*How to complete this task:* Type out each record word for word. Pictures stay out.

*Data provided:*
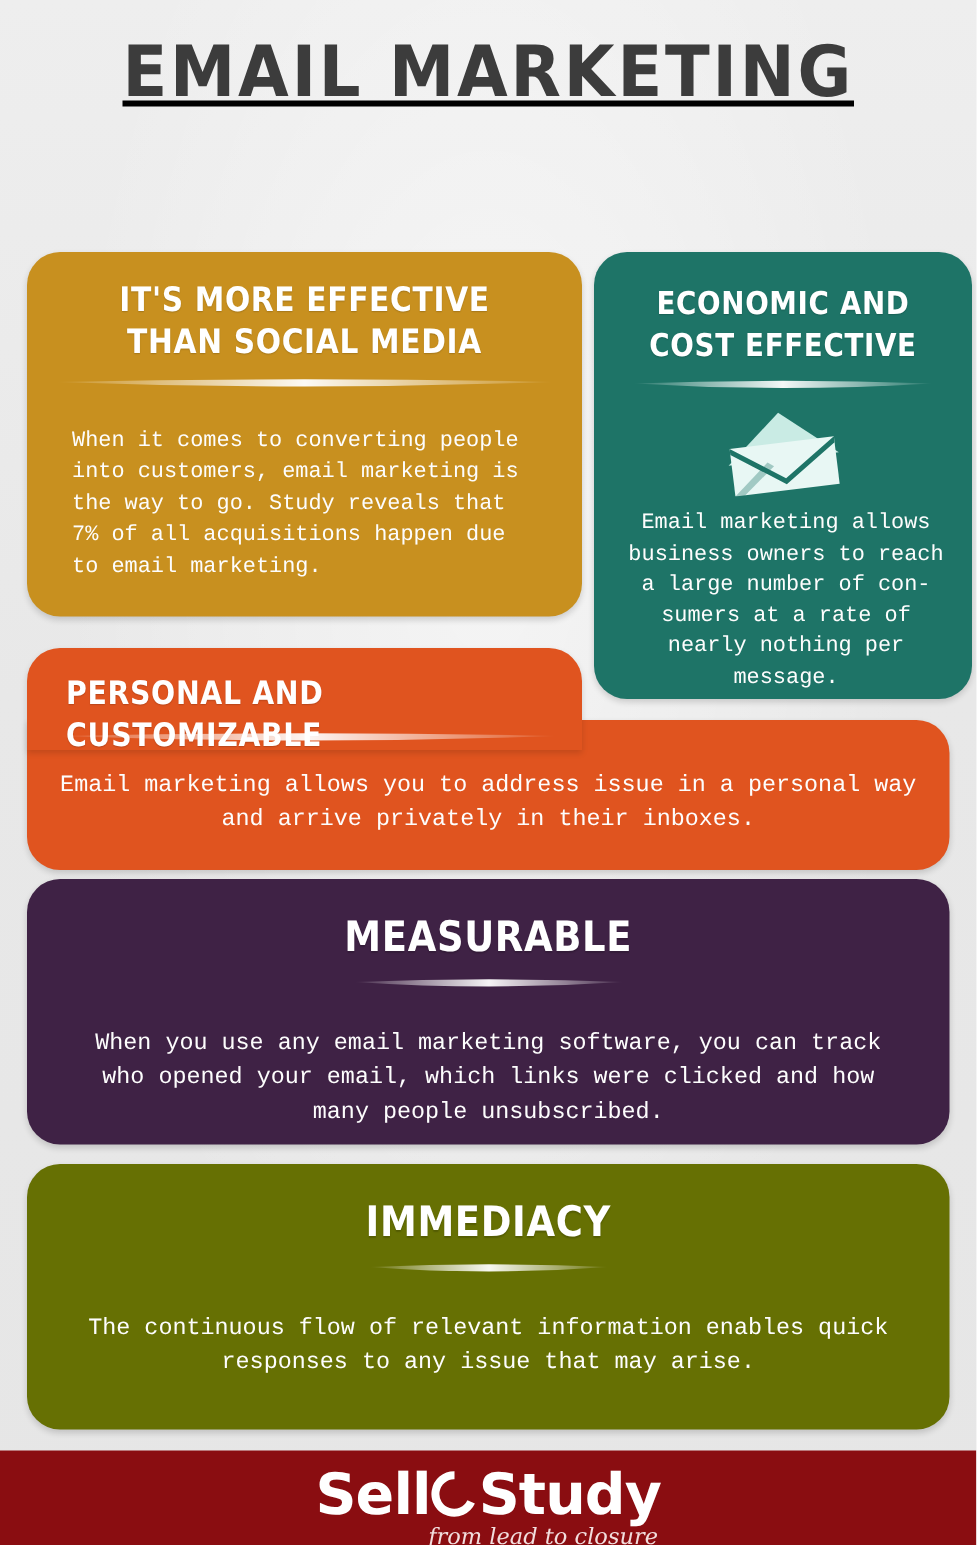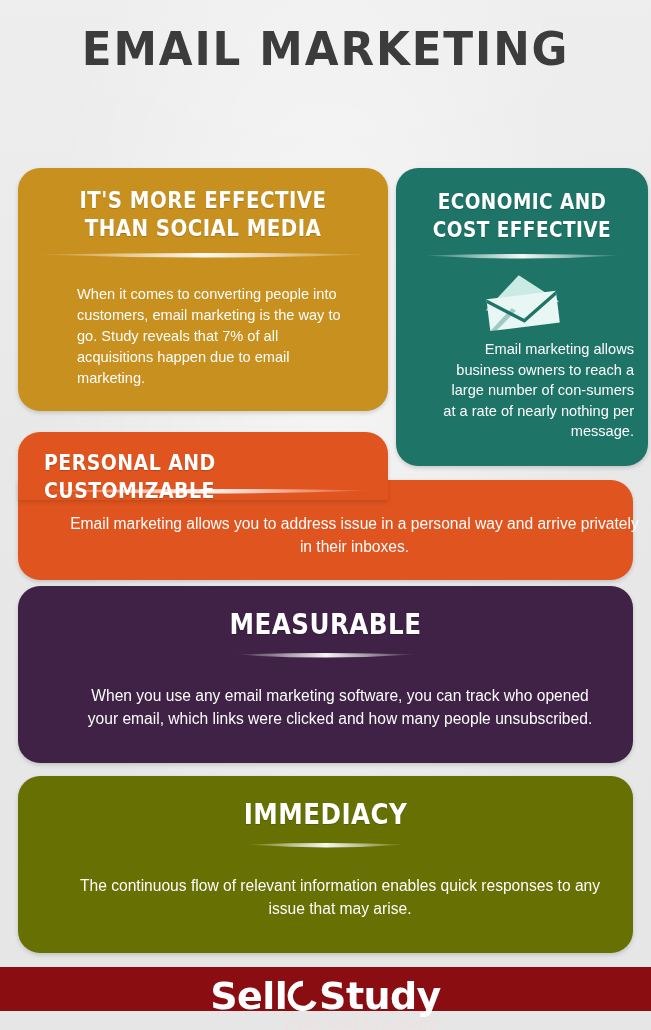--- a/index.html
+++ b/index.html
@@ -36,6 +36,7 @@
     left: 0; top: 22px;
     width: 651px;
     text-align: center;
+    text-decoration: underline;
   }
   #main-title {
     font-family: "DejaVu Sans", sans-serif;

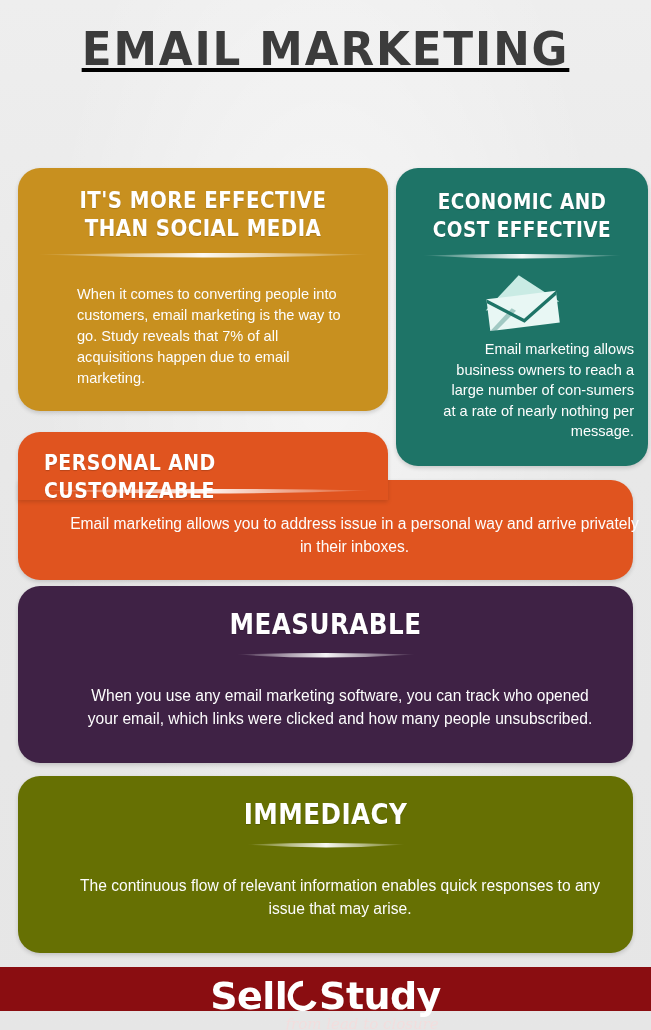--- a/index.html
+++ b/index.html
@@ -87,11 +87,10 @@
     text-shadow: 0 1px 1px rgba(0,0,0,0.18);
   }
   .card-body {
-    font-family: Liberation Sans, sans-serif;
+    font-family: Liberation Mono, monospace;
     font-weight: 400;
     color: #fdfdfd;
     text-align: center;
-    margin-left: 29px;
   }
   
   .divider {

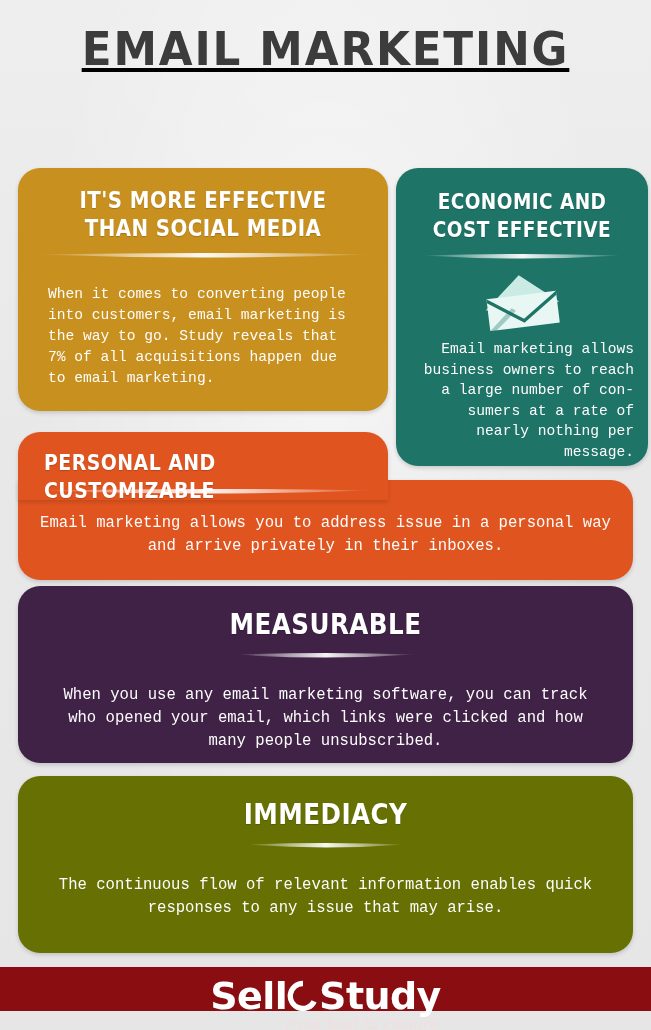--- a/index.html
+++ b/index.html
@@ -138,7 +138,7 @@
   #card-economic .card-body {
     font-size: 14.6px;
     line-height: 20.5px;
-    text-align: right;
+    text-align: center;
     padding: 6px 14px 0 18px;
   }
 

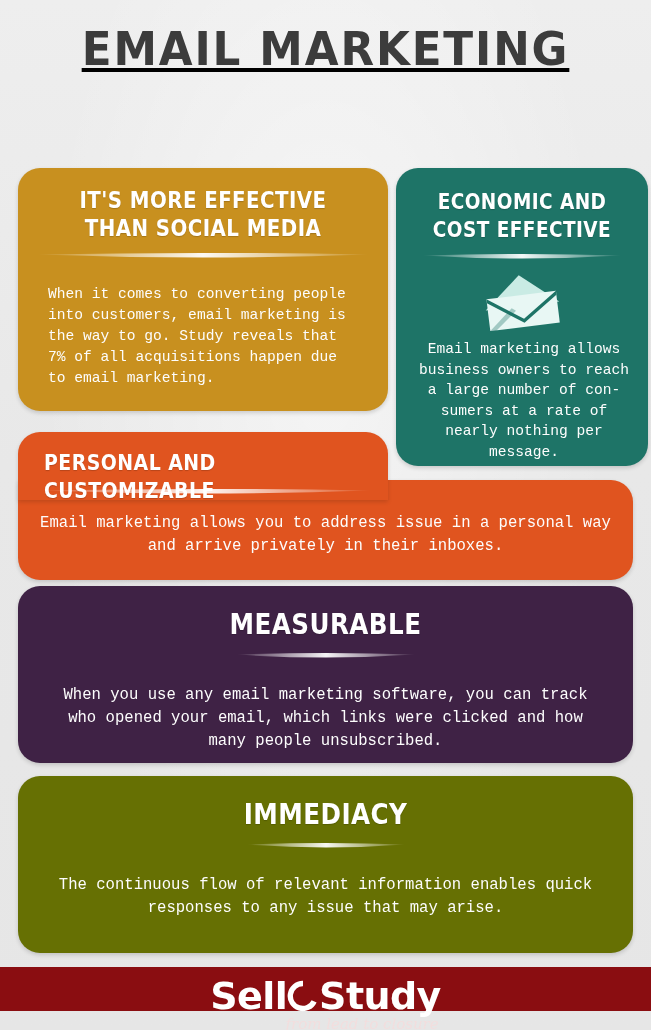--- a/index.html
+++ b/index.html
@@ -230,7 +230,7 @@
   #footer {
     position: absolute;
     left: 0; top: 967px;
-    width: 651px; height: 44px;
+    width: 651px; height: 63px;
     background: #8a0d11;
   }
   #logo-wrap {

*Response:*
--- a/index.html
+++ b/index.html
@@ -36,6 +36,7 @@
     left: 0; top: 22px;
     width: 651px;
     text-align: center;
+    text-decoration: underline;
   }
   #main-title {
     font-family: "DejaVu Sans", sans-serif;

--- a/index.html
+++ b/index.html
@@ -87,11 +87,10 @@
     text-shadow: 0 1px 1px rgba(0,0,0,0.18);
   }
   .card-body {
-    font-family: Liberation Sans, sans-serif;
+    font-family: Liberation Mono, monospace;
     font-weight: 400;
     color: #fdfdfd;
     text-align: center;
-    margin-left: 29px;
   }
   
   .divider {

--- a/index.html
+++ b/index.html
@@ -138,7 +138,7 @@
   #card-economic .card-body {
     font-size: 14.6px;
     line-height: 20.5px;
-    text-align: right;
+    text-align: center;
     padding: 6px 14px 0 18px;
   }
 

--- a/index.html
+++ b/index.html
@@ -230,7 +230,7 @@
   #footer {
     position: absolute;
     left: 0; top: 967px;
-    width: 651px; height: 44px;
+    width: 651px; height: 63px;
     background: #8a0d11;
   }
   #logo-wrap {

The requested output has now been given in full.